We often hear from different camps in the "diet wars" claiming that their style of eating is superior to all the others. But there's no good science to show that.
We often hear from different camps in the "diet wars" claiming that their style of eating is superior to all the others. But there's no good science to show that.
Dexailo/Shutterstock

If you want a quick overview of how confused and misled we are about what works for weight loss, you should read a new commentary in the Lancet.

We often hear from different camps in the "diet wars" claiming that their style of eating is superior to all the others. Usually, it’s based on a single health measure: short-term weight loss. Now obesity doctor Yoni Freedhoff and National Institutes of Health researcher Kevin Hall have arrived to dispel the squabbling.

Parsing the best available research on diet and weight loss, they point out that diets like low-fat, Paleo, low-carb, and gluten-free return about the same weak results. At best, this usually amounts to a few kilos of weight loss. And we really have no idea about the long-term sustainability of these diets, and what they do to the body over many years (beyond just moving the pounds on the scale).

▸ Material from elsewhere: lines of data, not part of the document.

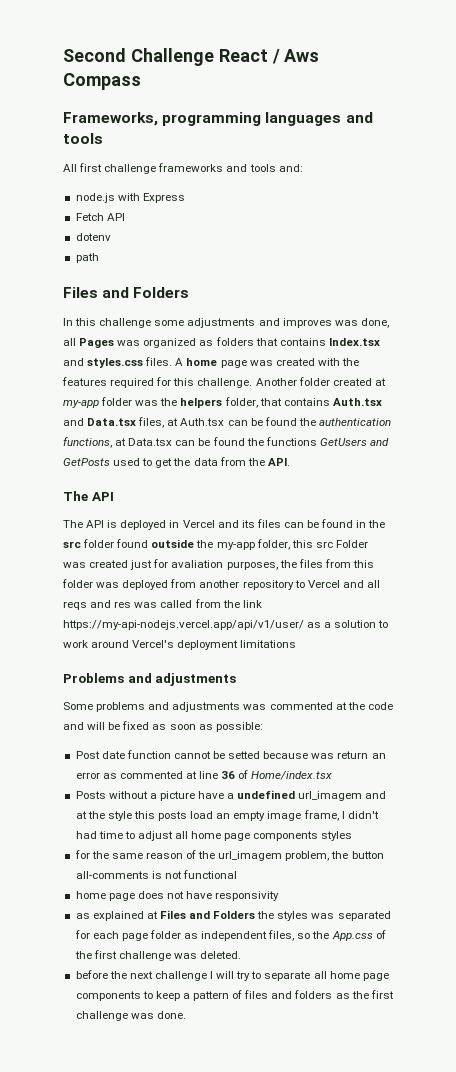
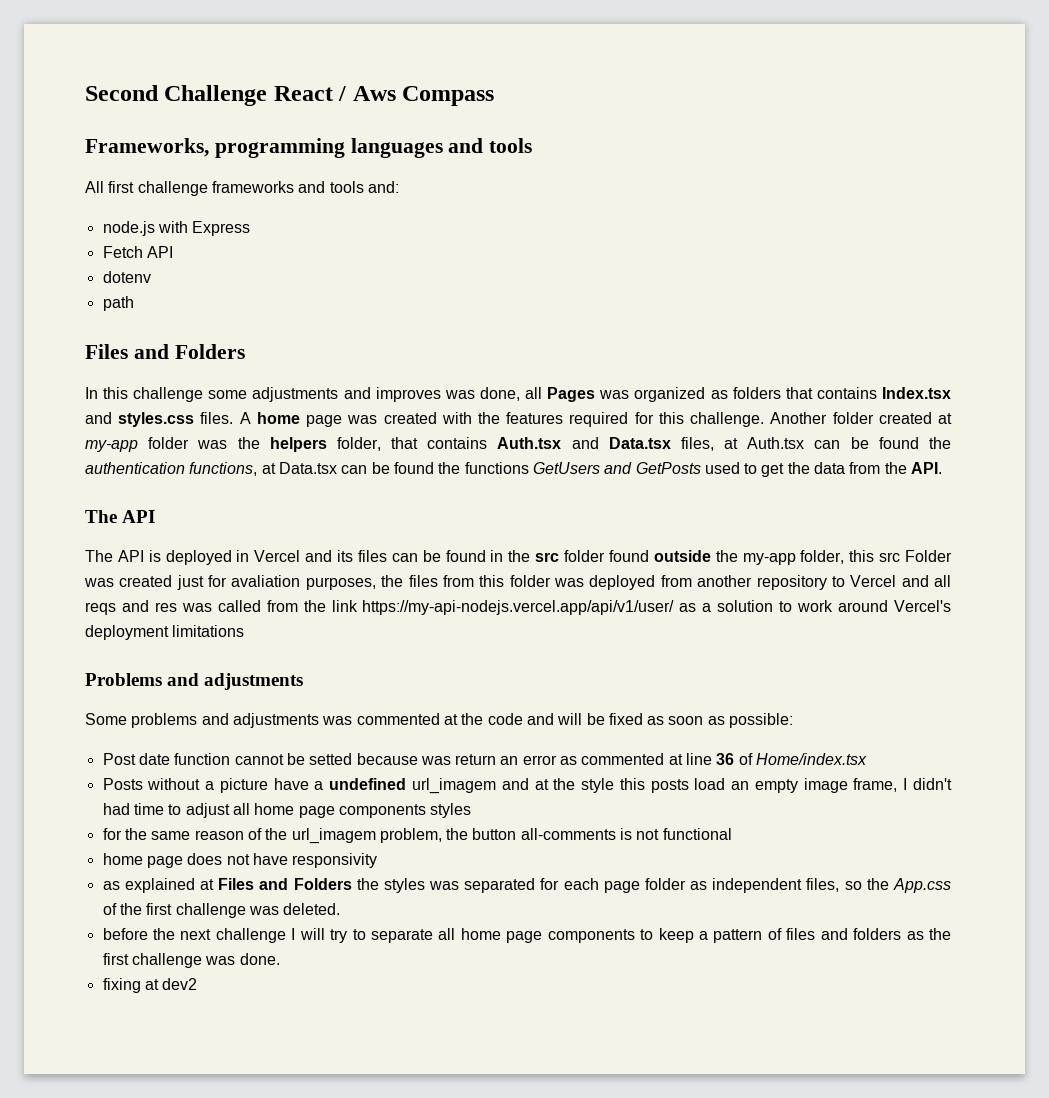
+ fixing at dev2

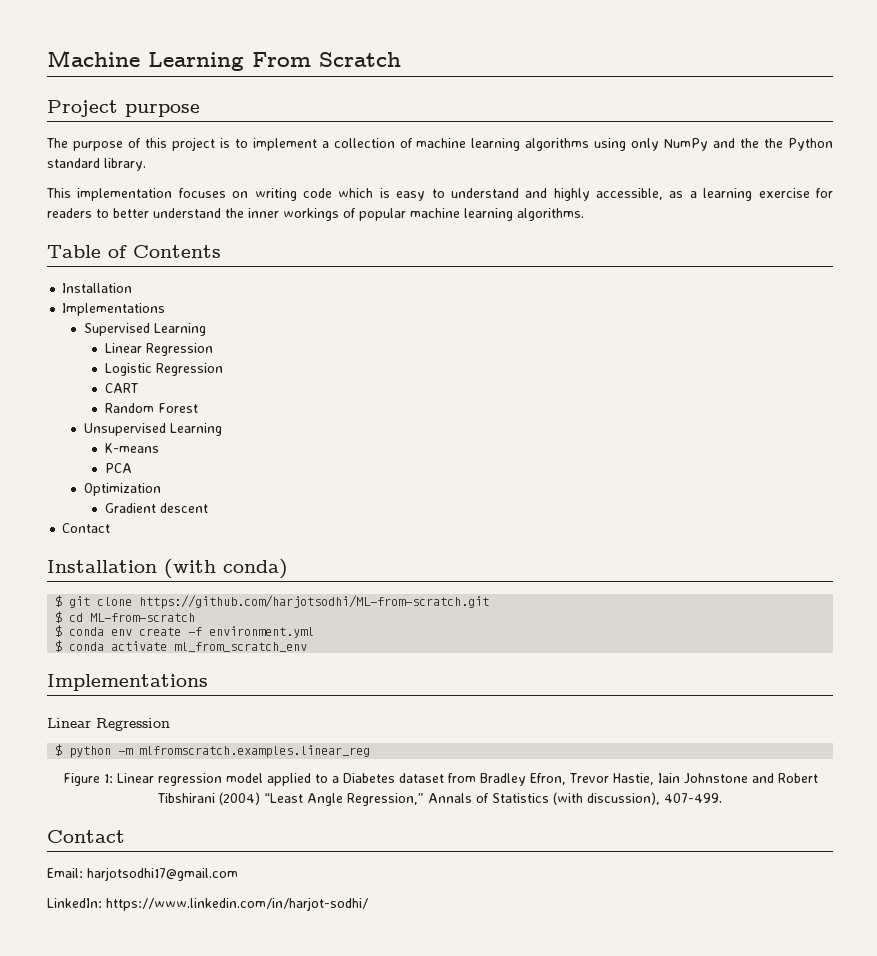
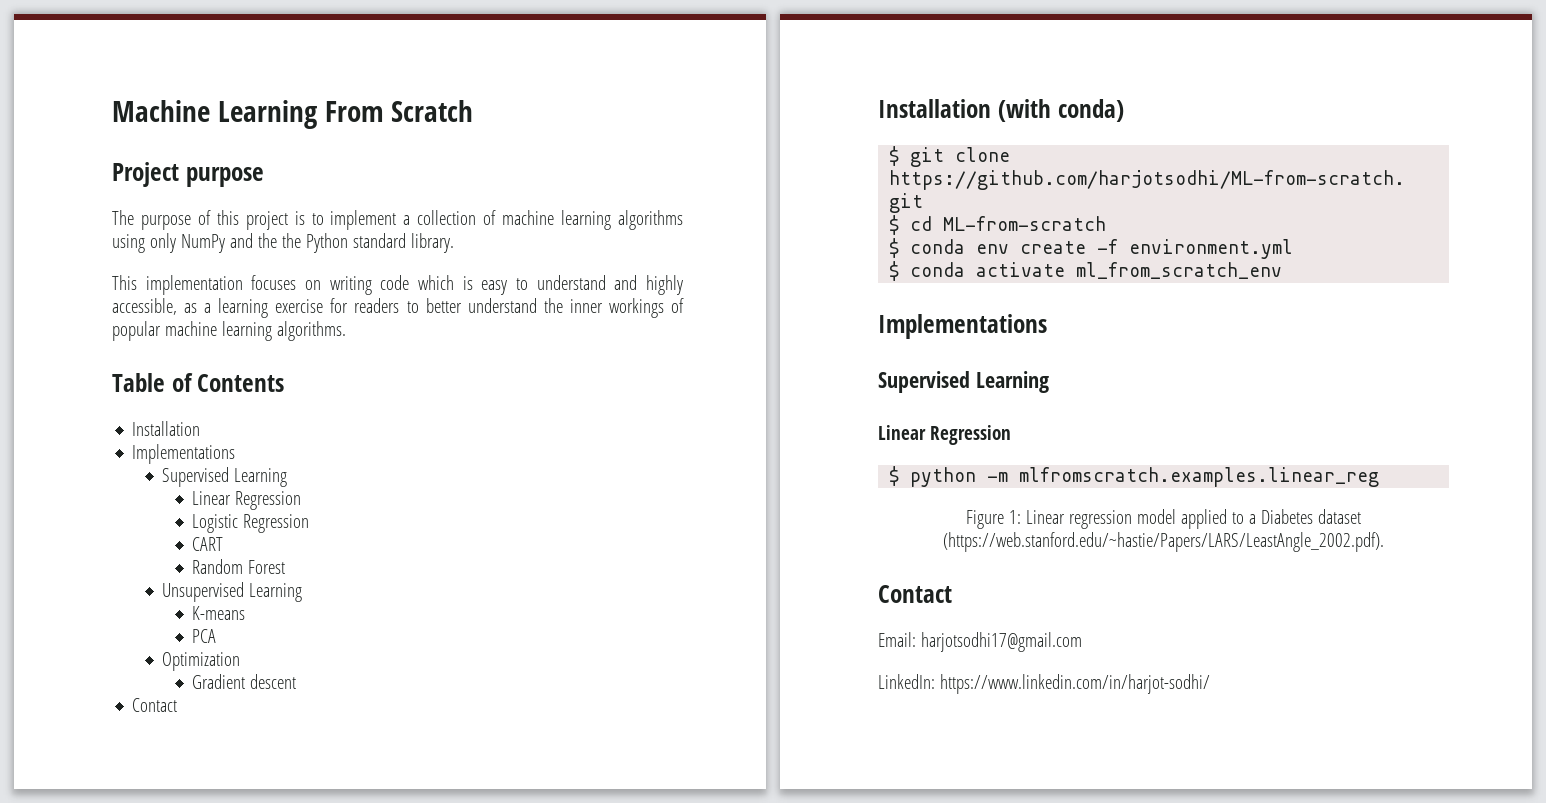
  $ conda activate ml_from_scratch_env
  Implementations
+ Supervised Learning
- Figure 1: Linear regression model applied to a Diabetes dataset from Bradley Efron, Trevor Hastie, Iain Johnstone and Robert Tibshirani (2004) “Least Angle Regression,” Annals of Statistics (with discussion), 407-499.
+ Figure 1: Linear regression model applied to a Diabetes dataset (https://web.stanford.edu/~hastie/Papers/LARS/LeastAngle_2002.pdf).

This graphic from their paper — which draws on data from a large trial comparing the low-fat, low-carb, and Mediterranean diets — says it all:

All diets perform about the same.
Lancet

What you see in the first chart is a steep drop in weight within the first six months on the low-fat and low-carb diets. Then the weight slowly edges up and plateaus. At the two-year mark, the low-carb dieters look almost undistinguishable from the low-fat dieters: there’s only about a 4-pound difference in weight loss between the groups — a difference that's too small to have an impact on health.

The large curve in the second chart is a mathematical model of how energy intake changed over the course of the two-year trial. Put simply, you’ll note that dieters can’t sustain a steep drop in calories, and slowly eat more until their energy intake plateaus along with their weight. (The other two slopes in the graphic show self-reported data about what people were eating, which the authors point out are clearly flawed since they don’t align with the observed weight regain in the trial.)

This study doesn’t come in isolation. Just about every study comparing prescribed diets over a year shows the same thing: marginal differences among diets and weight losses that are significant at the beginning of the experiment, followed by pounds slowly creeping up and weight plateauing.

"Crowning a diet king because it delivers a clinically meaningless difference in bodyweight fuels diet hype, not diet help," the authors write. "It’s high time we started helping."

According to Hall, helping would mean moving away from the focus on bodyweight in the diet wars toward a better understanding of the other physiological effects of diet interventions. For example, researchers should look at why some people respond better to certain diets than others, and what can be done to help people stick to a healthier pattern of eating over the long run. This could include studying the biological differences among people, "as well as the environmental and social factors that influence a person’s ability to sustain a permanent behavior change," Hall said in an email.

We also need studies that look at the sustainability of diets and lifestyle changes over many years (most of the long-term studies stop at two years). Getting this data would be hugely helpful when it comes to treating chronic diseases like obesity and its co-morbidities, Hall said. And right now that’s data we just don’t have.